Dr Carol Treasure is Co-Founder and Managing Director of animal-free testing laboratory XCellR8.

For a long time, sensitisation was considered the elusive “holy grail” of regulatory in vitro safety testing. Why? Because sensitisation is usually a much more serious effect than, for example, irritation. While irritation tends to be a short-term, reversible, local reaction in the skin, sensitisation follows a more complex pathway involving an immune response. Once a consumer is sensitised to a particular cleaning chemical or cosmetic ingredient, they will typically be sensitised for life – so it’s an extremely important part of safety assessment.

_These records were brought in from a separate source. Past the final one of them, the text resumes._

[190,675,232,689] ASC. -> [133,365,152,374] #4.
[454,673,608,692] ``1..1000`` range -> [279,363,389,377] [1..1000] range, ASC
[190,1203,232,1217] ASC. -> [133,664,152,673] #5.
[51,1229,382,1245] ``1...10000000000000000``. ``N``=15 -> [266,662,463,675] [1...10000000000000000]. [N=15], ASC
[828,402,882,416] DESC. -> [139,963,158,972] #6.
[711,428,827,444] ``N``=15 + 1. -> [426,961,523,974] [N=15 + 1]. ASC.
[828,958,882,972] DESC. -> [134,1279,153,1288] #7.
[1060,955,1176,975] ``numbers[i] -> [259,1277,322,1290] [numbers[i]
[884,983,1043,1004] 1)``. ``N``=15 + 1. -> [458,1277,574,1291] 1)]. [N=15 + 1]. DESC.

Are we really at a scientific impasse?

By its very nature, the complex pathway of skin sensitisation was considered notoriously difficult to model in vitro: how could such an intricate, multi-step, physiological pathway be accurately represented in a single test? The critics of in vitro testing would cite this as a perfect example of why animal experiments were needed – a whole animal, they said, could never be replaced effectively. This argument became so entrenched in discussions across the chemical industry that, surprisingly, (and as recently as 2017), it was being stated at industry meetings that we are still stuck at this scientific impasse, and that no in vitro skin sensitisation tests were available.

Happily, this is simply not the case.

Three in vitro skin sensitisation tests now available

Thanks to the significant efforts of multiple scientific groups over the past decade, we now have a portfolio of three in vitro skin sensitisation tests with direct relevance to humans. Together, they model the key events in the sensitisation pathway – and they have been fully adopted at a regulatory level in the form of OECD Test Guidelines.

New methods for potency prediction

It’s so important to highlight that this testing strategy is now available as a regulatory option, while being mindful that, like any approach to safety assessment, limitations must be realistically considered.

For example, potency predictions are currently not possible in a regulatory context using in vitro methods, which only address a “yes / no” classification for hazard identification purposes (is the chemical a sensitiser or not?) Efforts are underway to ensure that in vitro methods for potency assessment are available ASAP, and new methods – such as the human genomic screen GARD – are already being validated for potency prediction. Meanwhile, in cases where the in vitro tests have yielded an inconclusive result, or where potency data is specifically required, regulators may insist on the Local Lymph Node Assay (LLNA) as a follow up.

The LLNA (TG429) is a mouse-based test in which sensitisers produce a proliferation of lymphocytes (“T cells”) in the lymph nodes of the ear, draining the site of chemical application. It has been widely used for skin sensitisation assessment and has become the “gold standard” against which new in vitro methods have been validated. However, this approach is flawed in the sense that the LLNA itself is not always an accurate predictor of human skin sensitisation potential.

So, if the new, human-relevant in vitro test states a different result from the traditional mouse-based method – which one is correct? Traditional animal tests were never validated in the same rigorous fashion as today’s in vitro methodologies. Therefore, does using a flawed system as a benchmark give us a skewed picture? As an industry, we need to come up with better validation approaches that compare directly to human data wherever possible.

The three regulatory in vitro tests for skin sensitisation explained


The three tests measure human responses to a chemical at three points in the AOP, described as key events.

Direct Peptide Reactivity Assay (DPRA) (OECD Test Guideline 442c)

Represents Key Event 1 – the “molecular initiating event” of binding to skin proteins

KeratinoSens™ (OECD Test Guideline 442d)

Represents Key Event 2 – activation of skin cells (keratinocytes) in the epidermis

h-CLAT (OECD Test Guideline 442e)

Represents Key Event 3 – activation of the local immune response via dendritic cells in the epidermis

For REACH compliance, these in vitro methods must now be used as the default strategy. Current guidance recommends a “2 out of 3” approach, whereby 2 positive results would result in classification of a chemical as a skin sensitiser.